Imagine dplyr::filter that includes neighboring observations. Choose how many observations to include by adjusting inputs sift.col and scope.

sift(.data, sift.col, scope, ...)

Arguments

.data

A data frame.

sift.col

Column name, as symbol, to serve as "sifting/augmenting" dimension. Must be non-missing and coercible to numeric.

scope

Specifies augmentation bandwidth relative to "key" observations. Parameter should share the same scale as sift.col.

If length 1, bandwidth used is +/- scope.

If length 2, bandwidth used is (-scope[1], +scope[2]).

...

Expressions passed to dplyr::filter, of which the results serve as the "key" observations. The same data-masking rules used in dplyr::filter apply here.

Value

A sifted data frame, with 2 additional columns:

  • .cluster <int>: Identifies resulting group formed by each key observation and its neighboring rows. When the key observations are close enough together, the clusters will overlap.

  • .key <lgl>: TRUE indicates key observation.

Details

sift() can be understood as a 2-step process:

  1. .data is passed to dplyr::filter, using subsetting expression(s) provided in .... We'll refer to these intermediate results as "key" observations.

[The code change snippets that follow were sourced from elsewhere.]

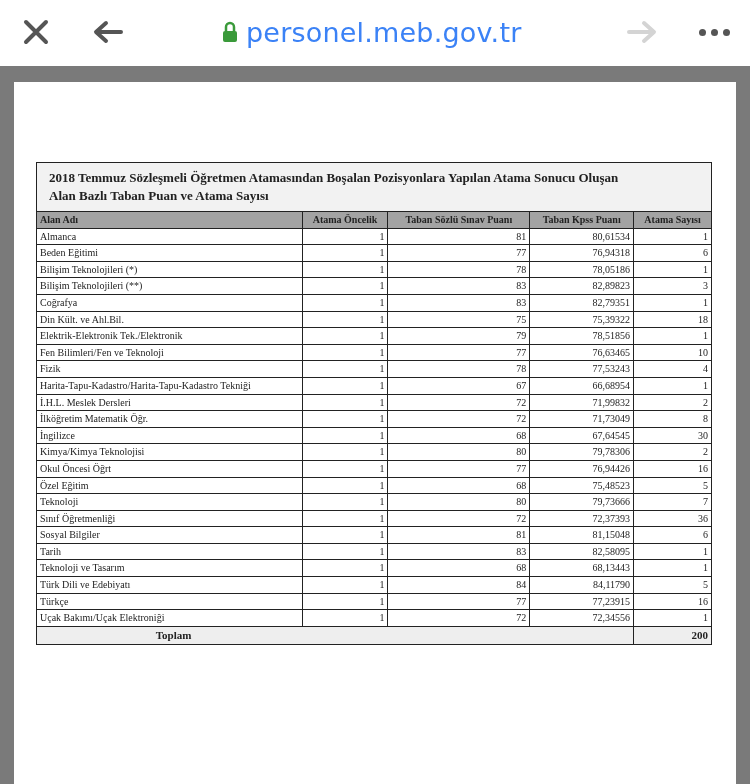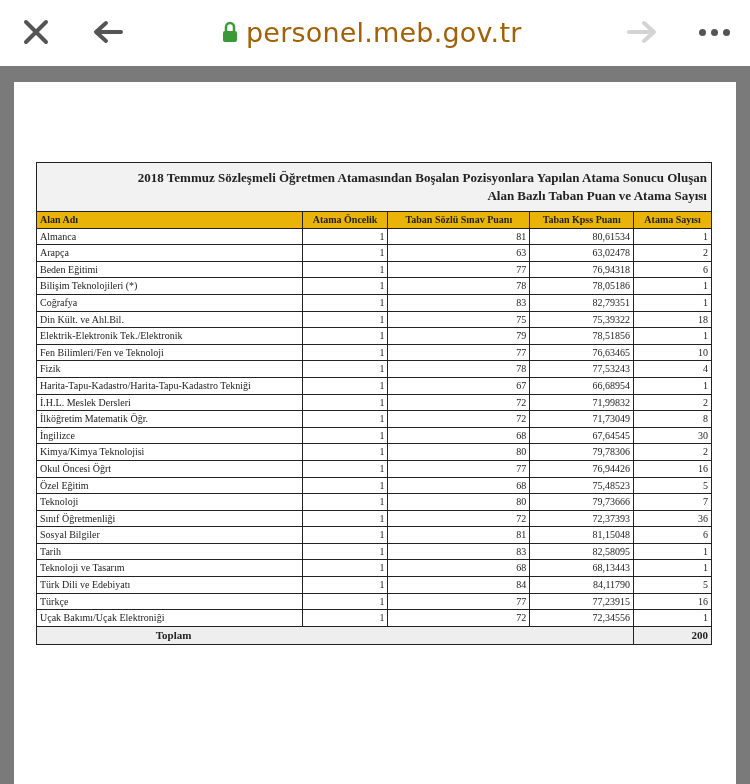"personel.meb.gov.tr" .url-text { color: #a16207 -> #3b82f6 }
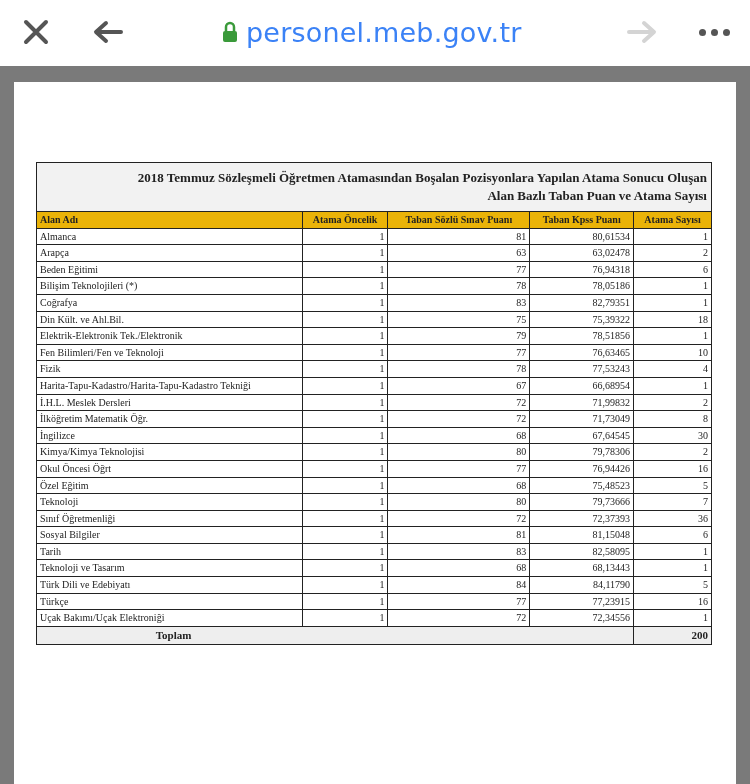"2018 Temmuz Sözleşmeli Öğretmen" table.doc .title-cell { padding: 6px 4px -> 6px 12px; text-align: right -> left }
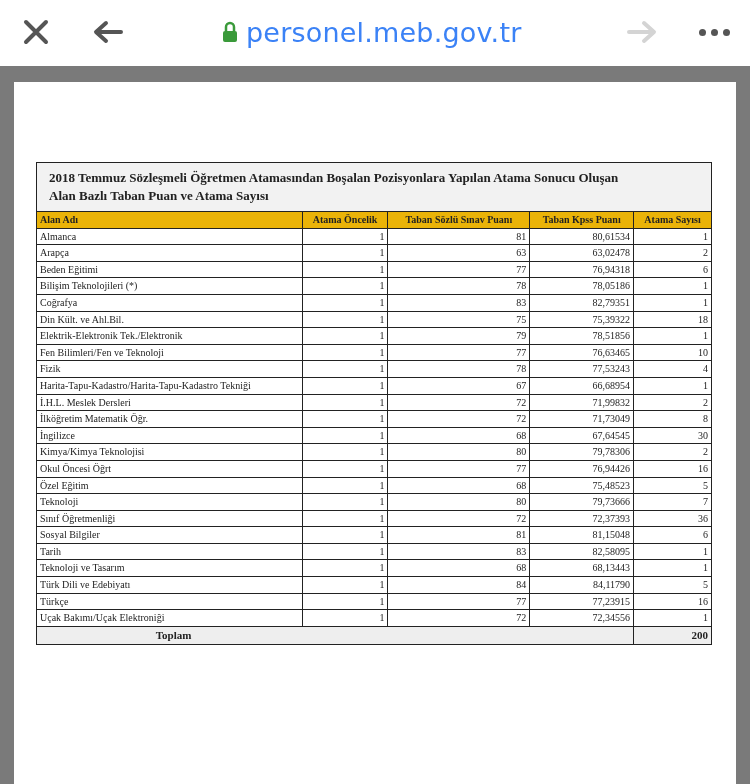"Alan Adı" table.doc th { background: #eab308 -> #a3a3a3 }
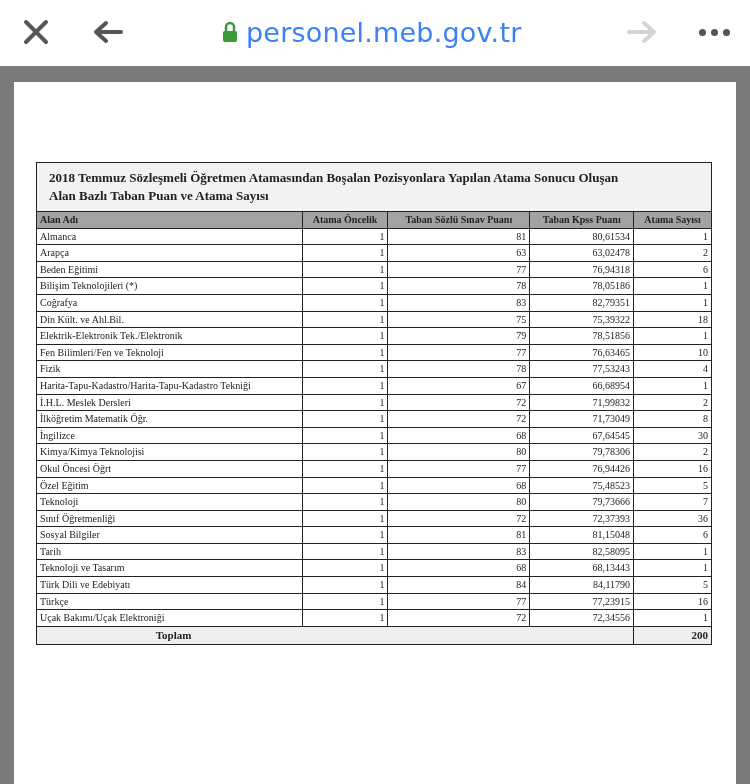"Arapça" tr { html: <tr> <td>Arapça</td> <td>1</td> <td>63</td> <td>63,02478</td> <td>2</td> </tr> -> none }
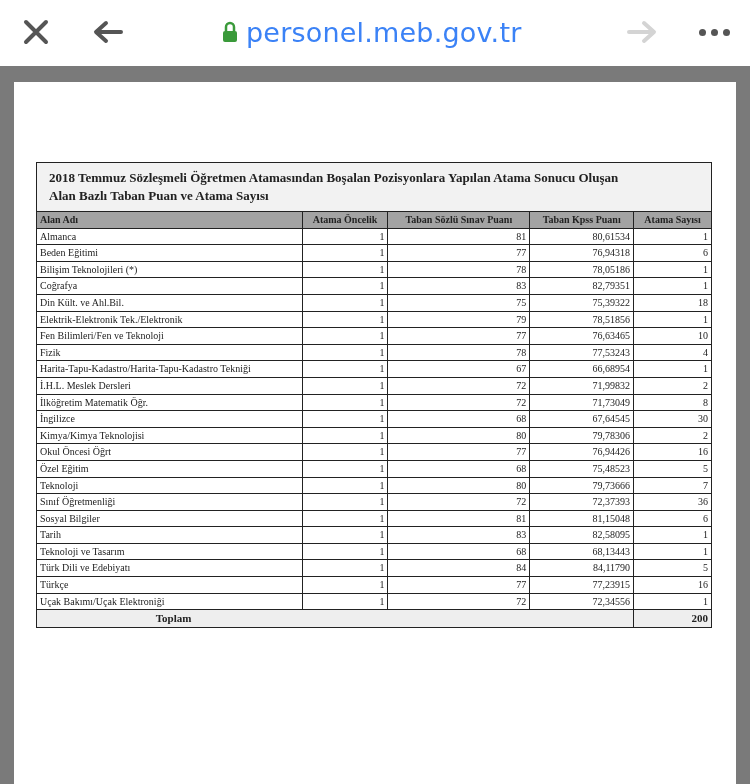"Bilişim Teknolojileri (**)" tr { html: none -> <tr> <td>Bilişim Teknolojileri (**)</td> <td>1</td> <td>83</td> <td>82,89823</td> <td>3</td> </tr> }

  2. For each key observation, sift expands the row selection bidirectionally along dimension specified by sift.col. Any row from the original dataset within scope units of a key observation is captured in the final result.

Essentially, this allows us to "peek" at neighboring rows surrounding the key observations.

Examples

# See current events from same timeframe as 2020 Utah Monolith discovery. sift(nyt2020, pub_date, scope = 2, grepl("Monolith", headline))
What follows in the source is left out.